[THE RECORDS Boundary: Start]

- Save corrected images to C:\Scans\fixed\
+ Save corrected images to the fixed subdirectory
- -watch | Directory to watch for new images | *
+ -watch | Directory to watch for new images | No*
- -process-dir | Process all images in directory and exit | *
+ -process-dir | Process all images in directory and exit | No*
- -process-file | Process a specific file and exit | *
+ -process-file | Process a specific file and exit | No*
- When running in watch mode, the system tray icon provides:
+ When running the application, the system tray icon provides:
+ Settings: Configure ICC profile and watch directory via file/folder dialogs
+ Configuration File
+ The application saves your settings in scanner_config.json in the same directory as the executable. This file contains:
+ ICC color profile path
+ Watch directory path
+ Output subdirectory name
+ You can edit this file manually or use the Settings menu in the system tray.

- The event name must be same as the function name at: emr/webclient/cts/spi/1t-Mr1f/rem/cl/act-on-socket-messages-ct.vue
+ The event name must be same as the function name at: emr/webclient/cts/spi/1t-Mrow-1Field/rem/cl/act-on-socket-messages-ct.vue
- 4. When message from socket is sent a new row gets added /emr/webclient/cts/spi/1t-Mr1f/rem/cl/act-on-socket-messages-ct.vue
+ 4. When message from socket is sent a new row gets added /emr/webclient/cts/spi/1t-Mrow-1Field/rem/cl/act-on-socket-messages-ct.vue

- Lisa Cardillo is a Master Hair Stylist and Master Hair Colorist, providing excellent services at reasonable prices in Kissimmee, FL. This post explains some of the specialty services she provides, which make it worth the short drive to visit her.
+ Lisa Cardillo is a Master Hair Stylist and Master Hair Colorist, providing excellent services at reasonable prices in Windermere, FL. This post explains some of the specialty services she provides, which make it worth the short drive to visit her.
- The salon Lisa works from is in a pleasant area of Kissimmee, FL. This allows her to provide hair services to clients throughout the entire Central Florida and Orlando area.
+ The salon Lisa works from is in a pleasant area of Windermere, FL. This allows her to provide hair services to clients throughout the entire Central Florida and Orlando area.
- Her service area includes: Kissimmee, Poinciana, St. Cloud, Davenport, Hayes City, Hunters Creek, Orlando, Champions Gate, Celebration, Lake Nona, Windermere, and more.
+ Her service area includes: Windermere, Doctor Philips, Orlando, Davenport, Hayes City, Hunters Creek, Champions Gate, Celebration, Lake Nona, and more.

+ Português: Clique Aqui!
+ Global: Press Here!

[THE RECORDS Boundary: End]

Above are the entries. Copy exactly the part that opens with the line containing "Watch directory path" and closes with the line containing "- 4. When message", and no more.

+ Watch directory path
+ Output subdirectory name
+ You can edit this file manually or use the Settings menu in the system tray.

- The event name must be same as the function name at: emr/webclient/cts/spi/1t-Mr1f/rem/cl/act-on-socket-messages-ct.vue
+ The event name must be same as the function name at: emr/webclient/cts/spi/1t-Mrow-1Field/rem/cl/act-on-socket-messages-ct.vue
- 4. When message from socket is sent a new row gets added /emr/webclient/cts/spi/1t-Mr1f/rem/cl/act-on-socket-messages-ct.vue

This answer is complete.